**GIVEN DATA:**
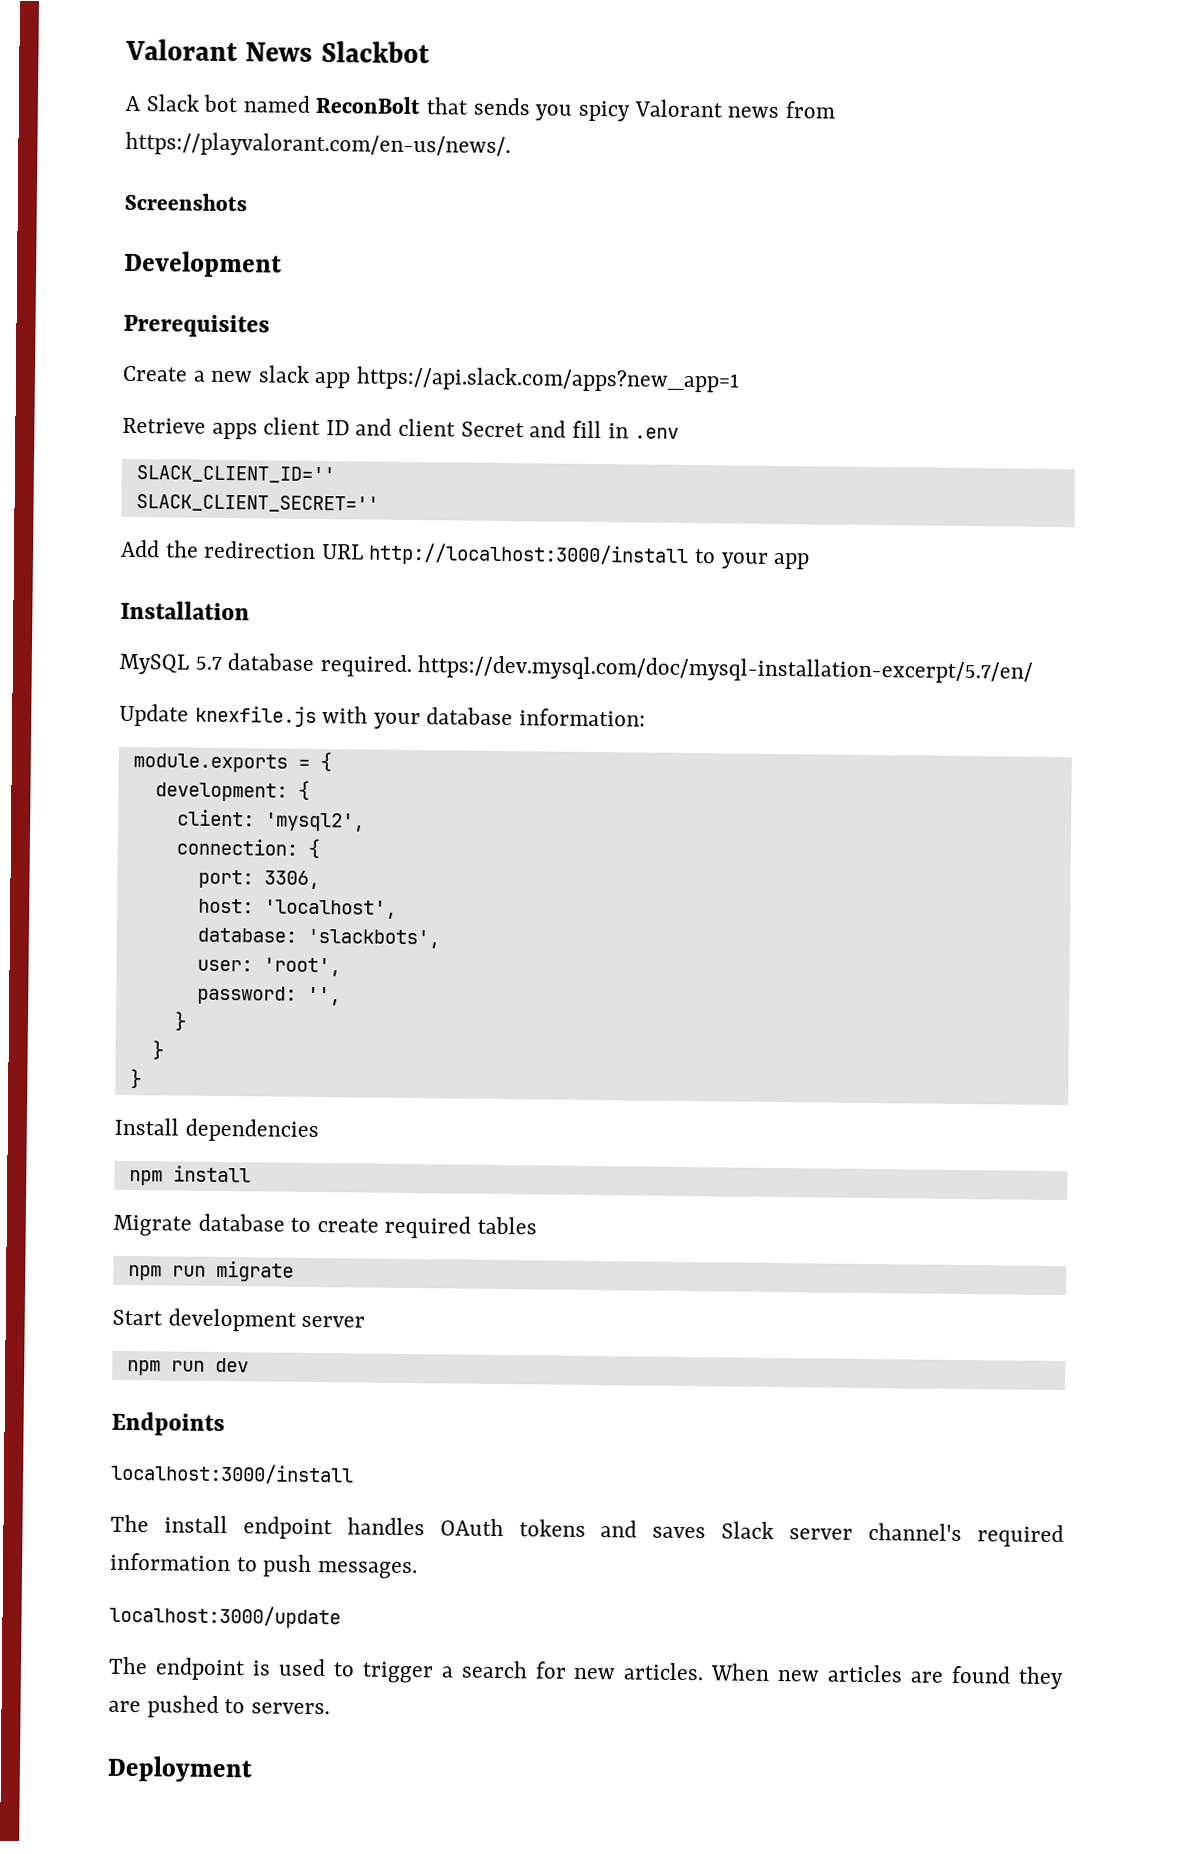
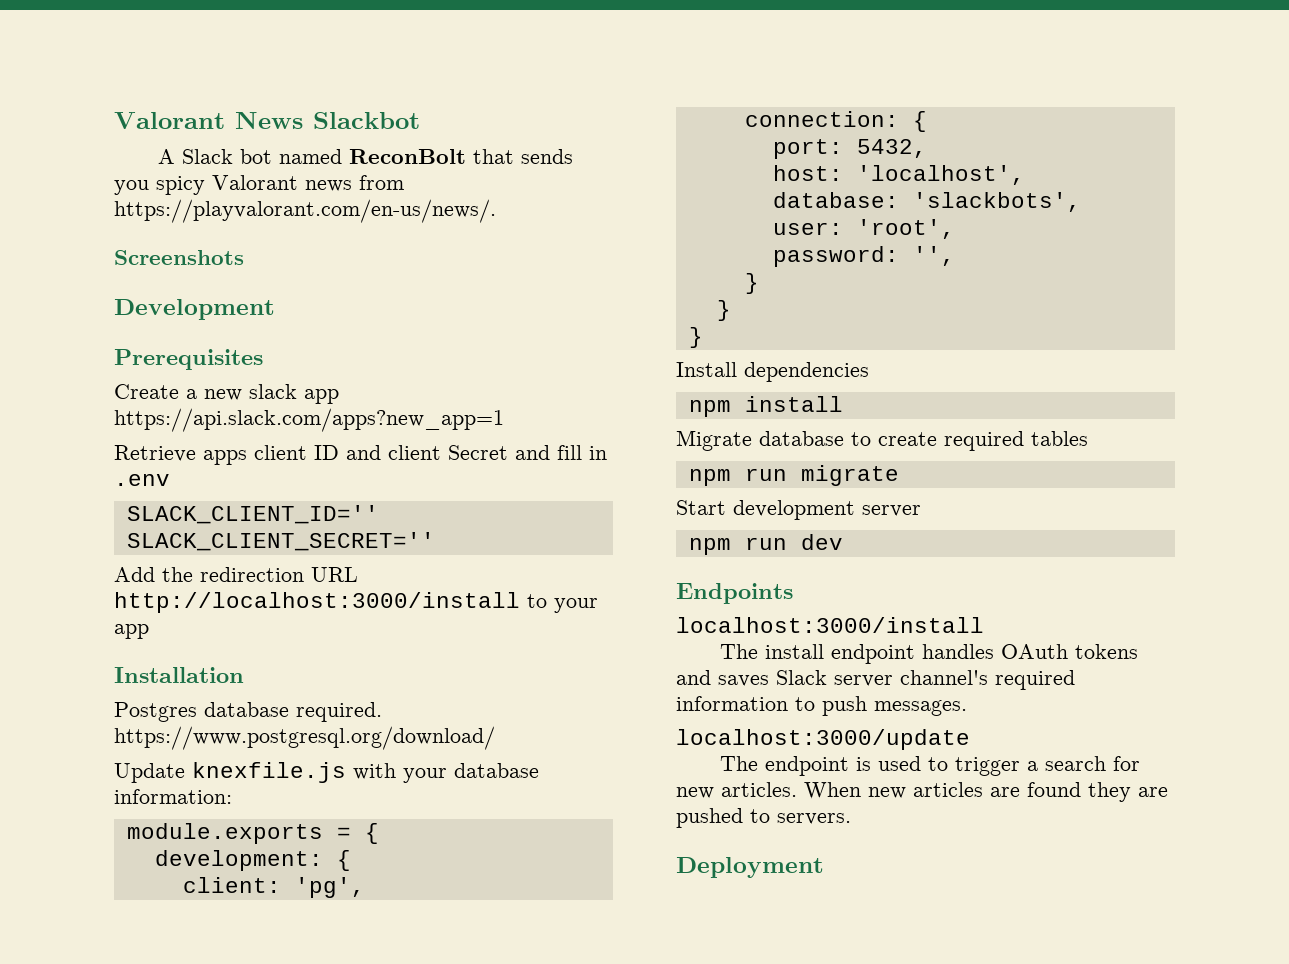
- MySQL 5.7 database required. https://dev.mysql.com/doc/mysql-installation-excerpt/5.7/en/
+ Postgres database required. https://www.postgresql.org/download/
- client: 'mysql2',
+ client: 'pg',
- port: 3306,
+ port: 5432,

**EXERCISE AIM:** Lines that contain "required" should be pulled from the entries above and reported.

**RESULT OF THE EXERCISE:**
- MySQL 5.7 database required. https://dev.mysql.com/doc/mysql-installation-excerpt/5.7/en/
+ Postgres database required. https://www.postgresql.org/download/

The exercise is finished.